Content starts
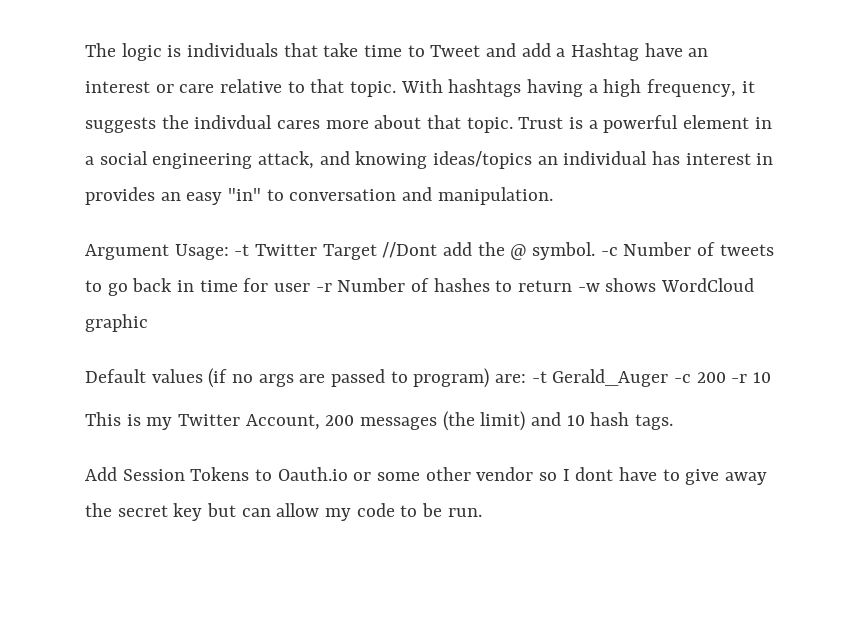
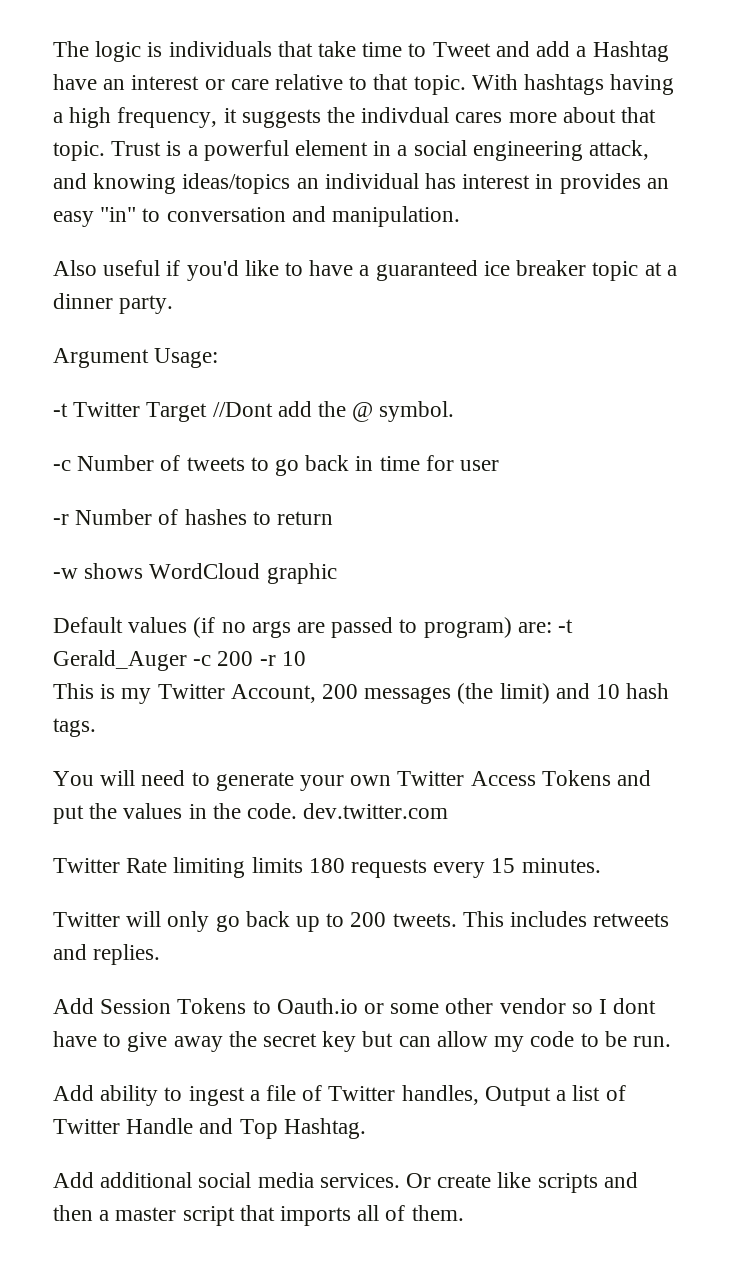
(553, 196) none -> [53,260,677,281] [53,293,174,314] // Also useful if you'd like to have a guaranteed ice breaker topic at a dinner party.
(229, 252) none -> (219, 358) //
(596, 251) none -> (455, 411) //
(311, 287) none -> (500, 465) //
(573, 286) none -> (334, 518) //
(674, 422) none -> [53,770,652,791] [53,803,449,824] [53,857,601,878] [53,911,670,932] [53,944,161,965] // You will need to generate your own Twitter Access Tokens and put the values in the code. dev.twitter.com // Twitter Rate limiting limits 180 requests every 15 minutes. // Twitter will only go back up to 200 tweets. This includes retweets and replies.
(482, 512) none -> [53,1085,626,1106] [53,1118,366,1139] [53,1172,638,1193] [53,1205,464,1226] // Add ability to ingest a file of Twitter handles, Output a list of Twitter Handle and Top Hashtag. // Add additional social media services. Or create like scripts and then a master script that imports all of them.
Content ends
Write out the listing word for word, omitting the pictures it holds.

(553, 196) none -> [53,260,677,281] [53,293,174,314] // Also useful if you'd like to have a guaranteed ice breaker topic at a dinner party.
(229, 252) none -> (219, 358) //
(596, 251) none -> (455, 411) //
(311, 287) none -> (500, 465) //
(573, 286) none -> (334, 518) //
(674, 422) none -> [53,770,652,791] [53,803,449,824] [53,857,601,878] [53,911,670,932] [53,944,161,965] // You will need to generate your own Twitter Access Tokens and put the values in the code. dev.twitter.com // Twitter Rate limiting limits 180 requests every 15 minutes. // Twitter will only go back up to 200 tweets. This includes retweets and replies.
(482, 512) none -> [53,1085,626,1106] [53,1118,366,1139] [53,1172,638,1193] [53,1205,464,1226] // Add ability to ingest a file of Twitter handles, Output a list of Twitter Handle and Top Hashtag. // Add additional social media services. Or create like scripts and then a master script that imports all of them.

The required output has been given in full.